Further attempt at re-evaluating this basin is on-going with the recent activity of the Petroleum Technology Development Trust Fund (PTDF) in awarding a geochemical re-evaluation of the basin to a group of researchers at the Usman Danfodiya University, Sokoto. The presence of hydrocarbon in the sector has been further strengthened by recent discoveries of apparent petroleum seepages in Kebbi State in which some preliminary chemical analyses will be carried out. In spite of the previous works, it is expected that the detailed geochemical analysis on-going will be needed to compliment the geological works, to validate speculative findings and provide verifiable data to help the Nigerian government and potential investors in making informed decisions on the Sokoto sector of the basin. A recent knowledge sharing of which this is one of the presentations showcased the interest of the Nigerian National Petroleum Cooperation (NNPC) in the area which will ultimately culminate in seismic acquisition, processing, interpretation and possible drilling that will increase both the knowledge of the subsurface and probably prove the hydrocarbon resource.
No major work has been published so far on the reservoir qualities of the Sokoto sector as reservoir studies are done when production operations start. The few existing literatures on the reservoir characteristics of this sector except for Ozumba et al, (2018) [6] using outcrop analogues can be found as petrographic studies of different formations of the basin in university students’ bachelor’s degree thesis in some of the northern Nigerian universities. However, the level of detail of these studies fall sharply below oil industry levels as known in the Niger Delta where modelling of reservoirs is now a common methodology. We shall rely on the environment of deposition of these reservoirs which offers the only genetic relationship that can ever exist to make some geologically reasonable comparison between them and the known reservoirs in producing basins of the Niger Delta.
1.1 Regional Geological Setting of the Sokoto Sector of the Iullemeden Basin
The Iullemmeden Basin is a major sub-Saharan inland basin in West Africa, extending about 1000 km north to south and 800 km east to west. It covers western Niger and portions of Algeria, Mali, Benin and Nigeria, Selley, (1997) [7]. The geology of Sokoto sector of the basin can be found in the works of Kogbe,1976 [8] and 1981b) [9], Petters (1978) [10], Obaje (2009) [4], Obaje (2013) [11] Obaje et al, (2014) [5], Okosun (1999) [12], Okosun et al, (2013) [13] and Nwajide 2013 as summarized in Table 1 after Ozumba et al, (2018) [2,6].
The Iullemmeden Basin is
of tectono-epeirogenic origin. The basin was invaded several times by
epicontinental transgressions during the Cretaceous and Paleocene.

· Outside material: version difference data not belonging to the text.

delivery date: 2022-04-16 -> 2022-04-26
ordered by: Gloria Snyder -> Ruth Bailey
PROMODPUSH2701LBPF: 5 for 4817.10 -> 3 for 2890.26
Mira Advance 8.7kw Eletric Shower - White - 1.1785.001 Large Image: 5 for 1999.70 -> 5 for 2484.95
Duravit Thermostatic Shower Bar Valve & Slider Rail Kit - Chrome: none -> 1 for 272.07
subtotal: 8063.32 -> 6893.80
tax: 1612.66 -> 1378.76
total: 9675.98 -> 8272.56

Three major
subdivisions are recognized in the Nigerian section of the basin (the “Sokoto
Basin”): (1) the lower, continental beds (Continental Intercalaire) of Late
Jurassic to Early Cretaceous age, (2) intermediate marine and brackish water
deposits and (3) “Continental T
Terminal” of upper Eocene-Miocene age, (Figure 3).

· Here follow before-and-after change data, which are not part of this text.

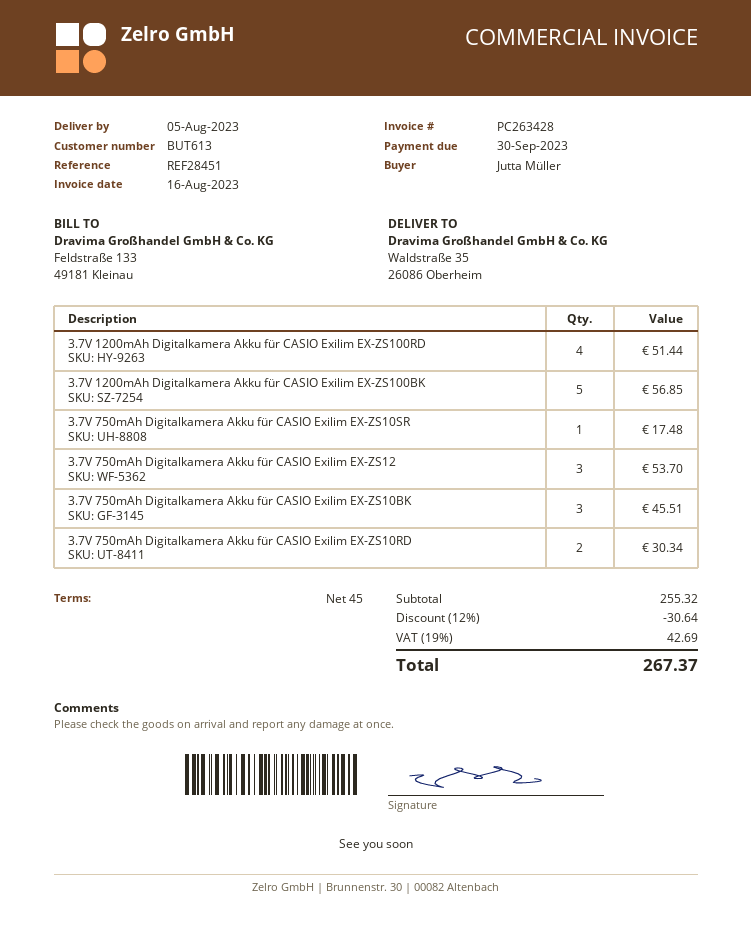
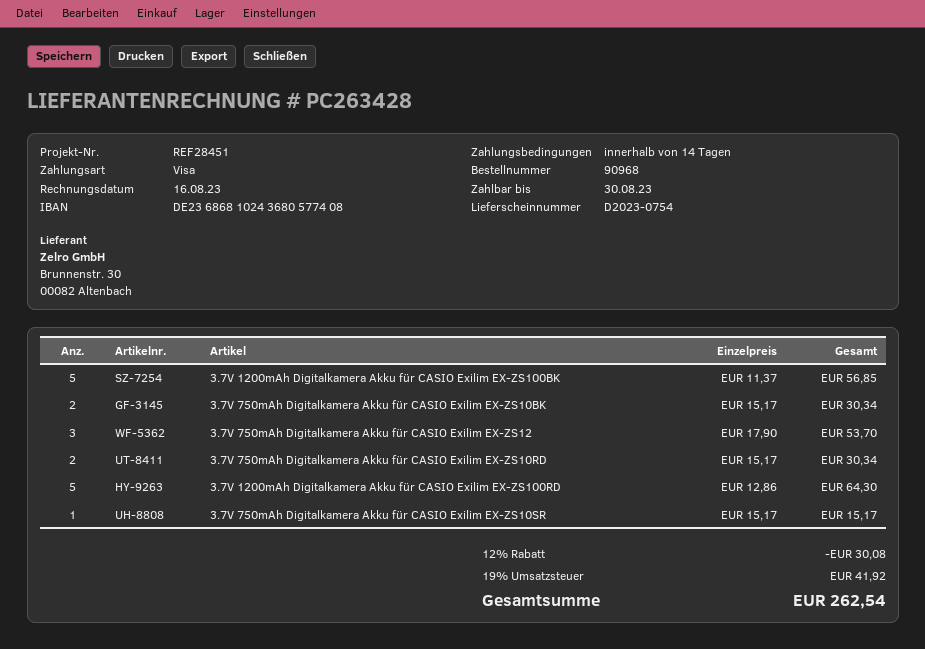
payment terms: 45 days -> 14 days
due date: 2023-09-30 -> 2023-08-30
3.7V 1200mAh Digitalkamera Akku für CASIO Exilim EX-ZS100RD: 4 for 51.44 -> 5 for 64.30
3.7V 750mAh Digitalkamera Akku für CASIO Exilim EX-ZS10SR: 1 for 17.48 -> 1 for 15.17
3.7V 750mAh Digitalkamera Akku für CASIO Exilim EX-ZS10BK: 3 for 45.51 -> 2 for 30.34
discount: 12% = 30.64 -> 12% = 30.08
tax: 19% = 42.69 -> 19% = 41.92
total: 267.37 -> 262.54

1.2 The Sokoto Sector Basin Stratigraphy, Structure and Petroleum Systems: A Discussion
The overall thickness of the sedimentary succession in the Sokoto sector is only of the order of 700 to 750 m. Although there are considerable variations in the thicknesses of the various stratigraphic units in the Iullemmeden Basin as a whole, most have a restricted areal occurrence and the overall thickness of the sedimentary succession is about 1 km or less. Exceptions are the Gao Trough with 3500 to 4000 m, and areas in the proximity of the trans-Saharan lineament where the thickness may exceed 2 km or even 3 km, [14]. The greater part of these sediments, however, comprises the “continental intercalaire.” Recent aeromagnetic data depicted in Obaje, (2013) confirms a maximum thickness of about 2.7 km, (Figure 4a-c)
The Sokoto Sector is endowed with potential source rocks. The shales of the Dukamaje and Taloka Formations have recently been proven (Obaje et al, 2014) [5] while Dange Formation have marginal source rocks but challenges to commerciality anticipated include: i). poor sedimentary thicknesses, the former reaches a thickness of only 25 m, the latter only 45 m; ii). Organic geochemistry available data show dominance by Type III organic matter considering the preponderance of brackish-water foraminifera and their general palaeogeographic setting; and iii). Poor burial depths did not exceed 300 to 450m. Structurally the Sokoto sector is very simple. All lithostratigraphic units lie subhorizontally with a very gentle regional dip to the north-west. No major faulting has been reported. The only significant folding described is the result of collapse of the Gamba Formation into solution hollows developed upon the Kalambaina Formation but these folds have amplitudes of only a few meters and wavelengths hardly greater, [14]. This structural simplicity will need to be verified by seismic data when acquired
Elsewhere in the Iullemmeden Basin folding is also rare and is mainly restricted to the northern and north-easterly parts of the basin on the western flank of the Air massif but dips even here rarely exceed 5º; those that do mainly affect pre-Mesozoic beds. Faulting in this area mainly affects beds of the same age. All the major lithostratigraphic units of the Sokoto Basin are unconformity-bounded, the real prospect of stratigraphic traps for trapping of any hydrocarbons generated locally or any having migrated up dip from the deeper parts of the Iullemmeden Basin will only be ascertained through proper prospect evaluation and studies which will require extensive use of high resolution tools, such as 3D seismic and many different wireline logs. This study may then reveal evidence of angular discordances between the units and any indications of wedging out of any potential reservoir rocks.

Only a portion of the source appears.